### WHAT TO DO
Each record must be copied in full and unchanged; any image it holds is excluded.

### SOURCE MATERIAL

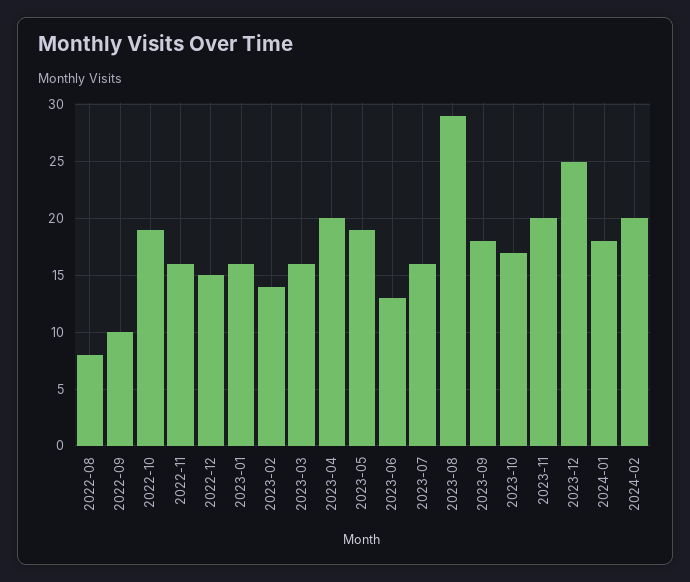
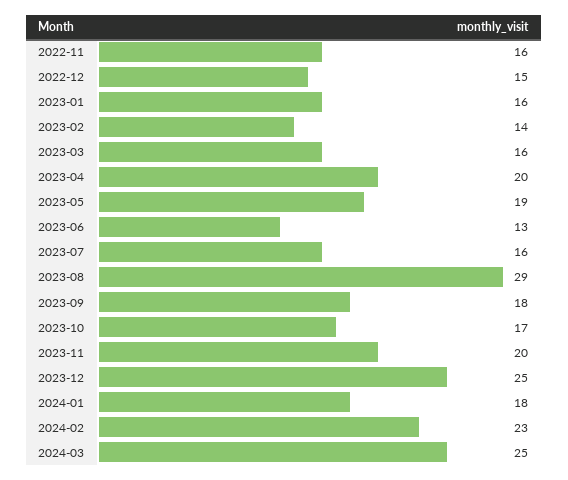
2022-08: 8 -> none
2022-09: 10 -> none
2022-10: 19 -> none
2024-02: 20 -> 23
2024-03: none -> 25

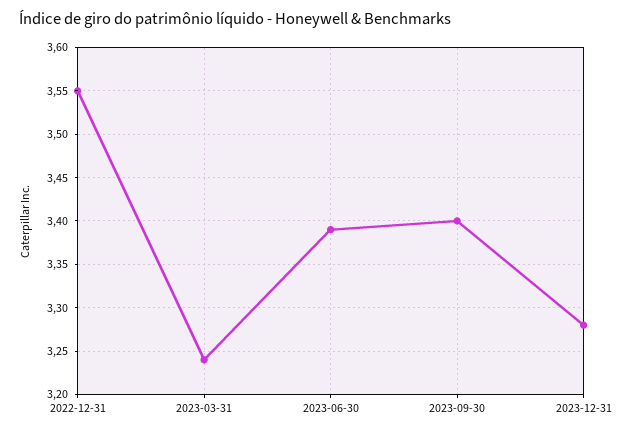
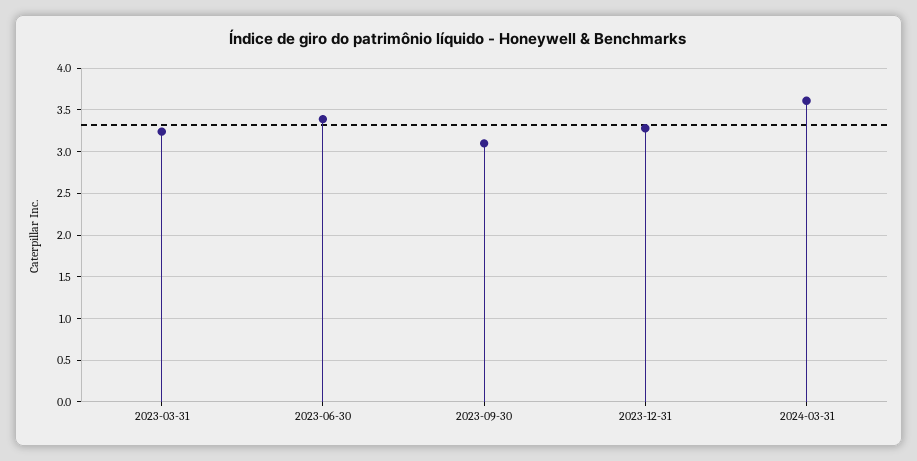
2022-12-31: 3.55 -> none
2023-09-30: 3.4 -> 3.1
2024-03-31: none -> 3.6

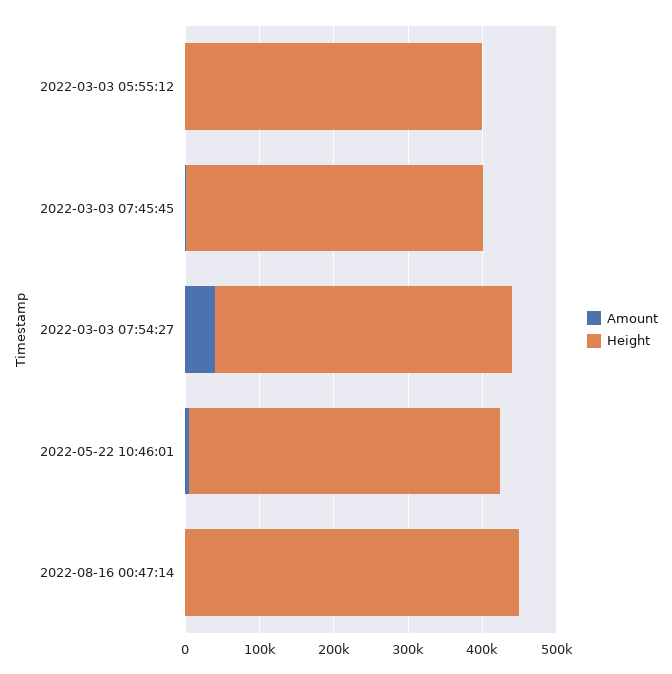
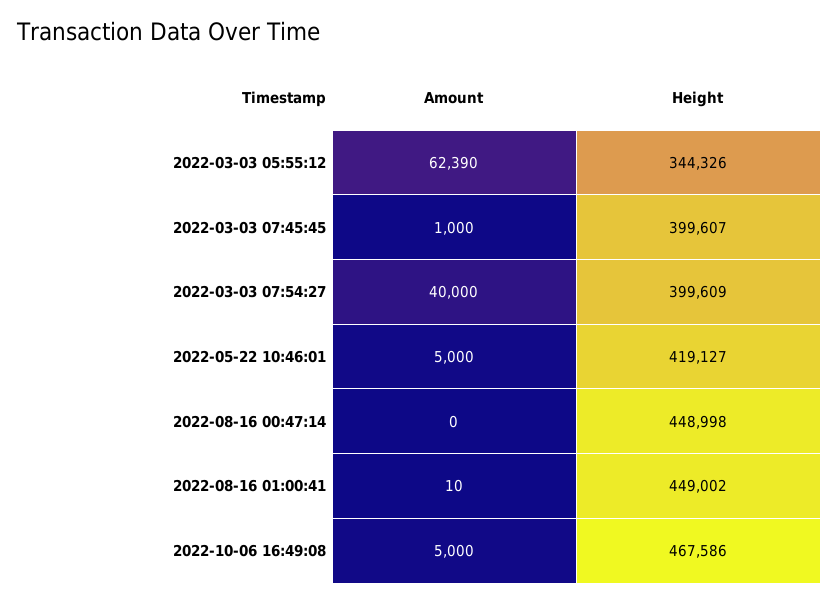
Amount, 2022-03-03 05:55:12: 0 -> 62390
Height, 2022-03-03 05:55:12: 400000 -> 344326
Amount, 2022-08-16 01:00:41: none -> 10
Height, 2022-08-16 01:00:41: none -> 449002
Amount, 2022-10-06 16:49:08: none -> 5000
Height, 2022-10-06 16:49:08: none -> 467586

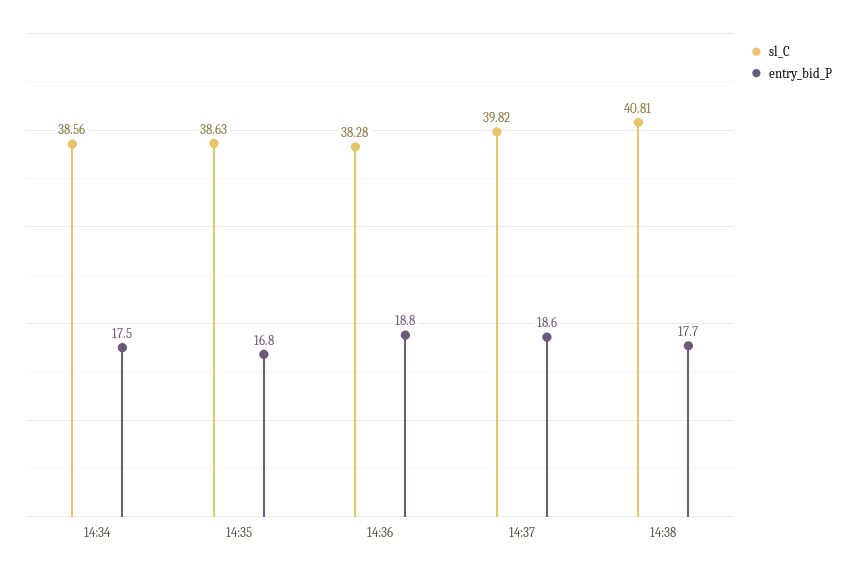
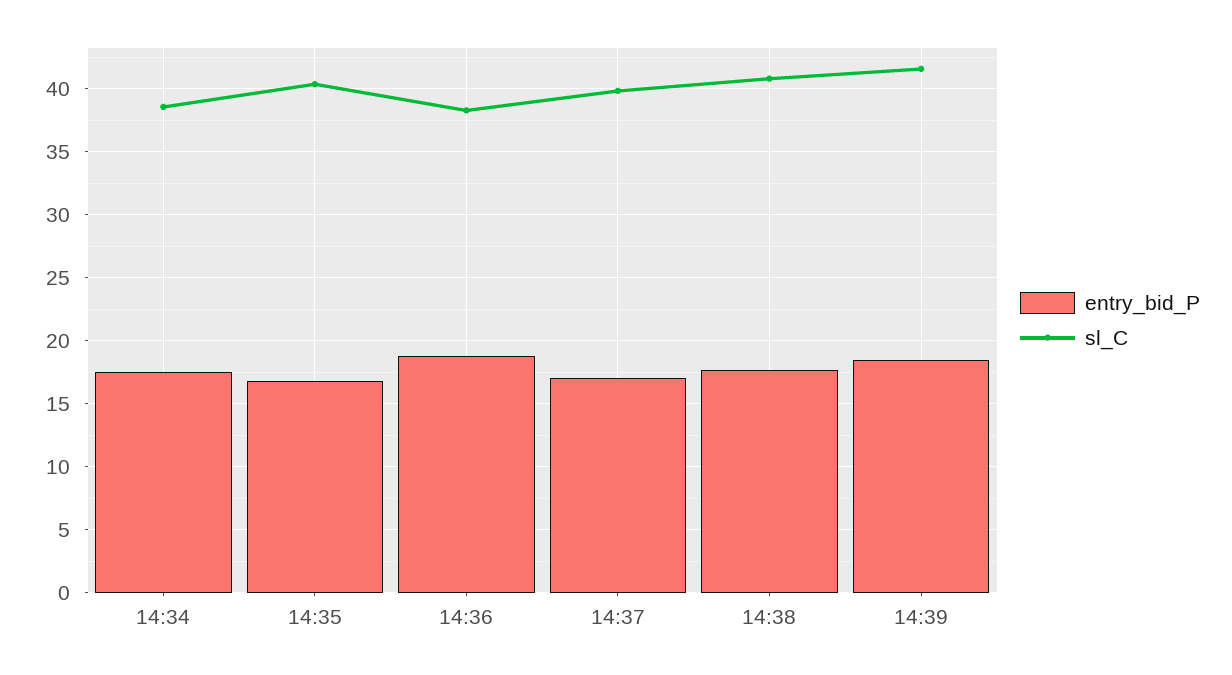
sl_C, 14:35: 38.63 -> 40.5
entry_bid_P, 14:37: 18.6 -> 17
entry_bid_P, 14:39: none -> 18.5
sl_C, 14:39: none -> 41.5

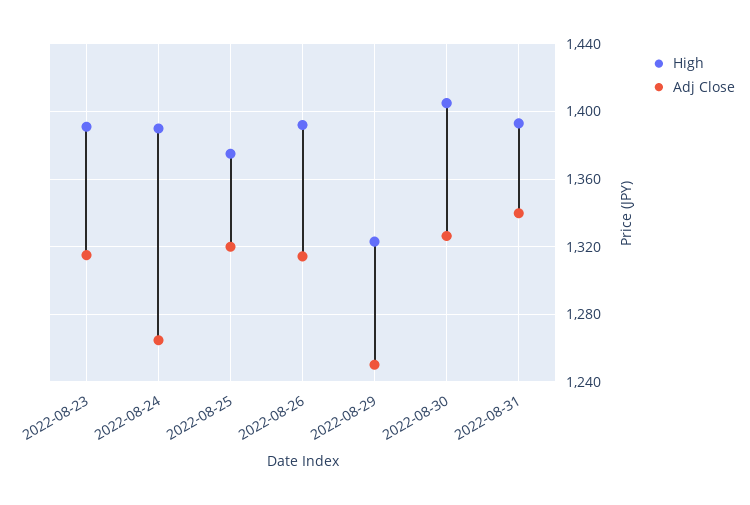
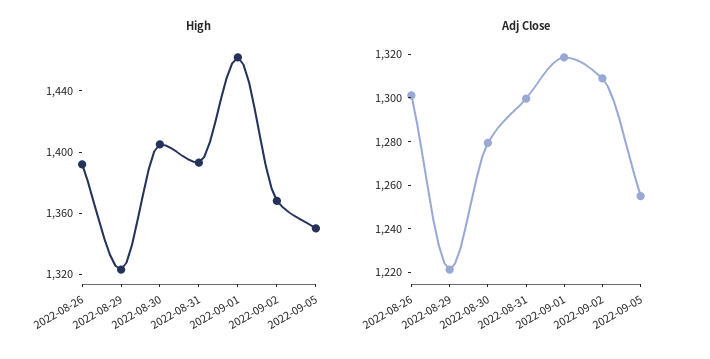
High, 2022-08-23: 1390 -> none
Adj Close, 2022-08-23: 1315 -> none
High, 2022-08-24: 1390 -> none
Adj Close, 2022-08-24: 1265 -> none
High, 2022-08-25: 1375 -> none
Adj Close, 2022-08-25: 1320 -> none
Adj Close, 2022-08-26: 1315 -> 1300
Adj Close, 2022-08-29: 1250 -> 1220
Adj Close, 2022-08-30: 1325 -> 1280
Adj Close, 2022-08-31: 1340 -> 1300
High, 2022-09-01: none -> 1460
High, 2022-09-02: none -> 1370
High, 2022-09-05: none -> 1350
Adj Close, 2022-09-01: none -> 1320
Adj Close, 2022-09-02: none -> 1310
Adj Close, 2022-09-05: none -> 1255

### SOLVED PROBLEM
2022-08: 8 -> none
2022-09: 10 -> none
2022-10: 19 -> none
2024-02: 20 -> 23
2024-03: none -> 25

2022-12-31: 3.55 -> none
2023-09-30: 3.4 -> 3.1
2024-03-31: none -> 3.6

Amount, 2022-03-03 05:55:12: 0 -> 62390
Height, 2022-03-03 05:55:12: 400000 -> 344326
Amount, 2022-08-16 01:00:41: none -> 10
Height, 2022-08-16 01:00:41: none -> 449002
Amount, 2022-10-06 16:49:08: none -> 5000
Height, 2022-10-06 16:49:08: none -> 467586

sl_C, 14:35: 38.63 -> 40.5
entry_bid_P, 14:37: 18.6 -> 17
entry_bid_P, 14:39: none -> 18.5
sl_C, 14:39: none -> 41.5

High, 2022-08-23: 1390 -> none
Adj Close, 2022-08-23: 1315 -> none
High, 2022-08-24: 1390 -> none
Adj Close, 2022-08-24: 1265 -> none
High, 2022-08-25: 1375 -> none
Adj Close, 2022-08-25: 1320 -> none
Adj Close, 2022-08-26: 1315 -> 1300
Adj Close, 2022-08-29: 1250 -> 1220
Adj Close, 2022-08-30: 1325 -> 1280
Adj Close, 2022-08-31: 1340 -> 1300
High, 2022-09-01: none -> 1460
High, 2022-09-02: none -> 1370
High, 2022-09-05: none -> 1350
Adj Close, 2022-09-01: none -> 1320
Adj Close, 2022-09-02: none -> 1310
Adj Close, 2022-09-05: none -> 1255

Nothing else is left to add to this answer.